I wanted to clarify something about the HAProxy use case mentioned by @blop and @johan-adriaans: are you launching services using swarm in a cluster but want to use HAProxy to perform the load balancing directly on the swarm task containers rather than go through swarm's IPVS based load balancing?

Yes, for running multiple web apps on a single swarm cluster. The HAProxy container is running in vip mode, then routing to different apps via connected overlay networks.

nhh commented 6 years ago

This would be a very cool feature i am currently missing both on swarm and local docker-compose!

/push

burgoyn1 commented 6 years ago

Came across an issue where SRV records would be extremely helpful to solve my problem. Any idea when this will be implemented?

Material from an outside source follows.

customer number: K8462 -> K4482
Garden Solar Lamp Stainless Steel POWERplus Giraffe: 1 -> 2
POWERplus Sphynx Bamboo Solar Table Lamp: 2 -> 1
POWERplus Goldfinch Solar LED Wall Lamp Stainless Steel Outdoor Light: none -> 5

flaviostutz commented 6 years ago

+1 here! I am configuring a Ceph cluster to run exclusively on Swarm. It has a recent feature for searching for monitor nodes using SRV records and I did miss this here. I wish I could declare a label on a service (say, "srv-dns=ceph-mon") and Swarm would automatically add the service name to its internal DNS.

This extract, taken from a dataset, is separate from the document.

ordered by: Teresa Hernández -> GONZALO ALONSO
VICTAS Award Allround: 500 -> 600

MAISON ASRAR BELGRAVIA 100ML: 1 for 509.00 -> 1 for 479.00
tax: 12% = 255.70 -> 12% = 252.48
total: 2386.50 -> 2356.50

phoenix741 commented 6 years ago

+1 here

Would like to use several records to have readable metrics.

phifty commented 5 years ago

+1

It would be great to use endpoint_mode: vip, but also resolve the tasks associated with a service via dns.

osegarra commented 5 years ago

+1

I'd like to deploy an ETCD cluster that can be discovered using SRV records.

gboddin commented 5 years ago

+1 I'd like to use Swarm's own discovery and decrease complexity

GCSBOSS commented 4 years ago

We also need this to use with Prometheus, not only with Swam but with regular docker-compose.

chrisbecke commented 4 years ago

+1 seems like a logical thing. How are people even using etcd without this?

doctorpangloss commented 4 years ago

So is this dead?

UchihaYuki commented 3 years ago

+1 I need it with Prometheus as well~~

juanjo-vlc commented 3 years ago

I need HAProxy because I need to inject some http headers in the request before querying the backend (graylog). Also for fine-grained control of each backend usage. Graylog can notify HAProxy of its own state so it can fake its own death and prevent HAProxy for opening new connections.

Radiergummi commented 6 months ago

Another plus one here. I tried to setup a RabbitMQ cluster in Swarm, and service discovery was a major pain point. Having a way to add SRV records would alleviate this.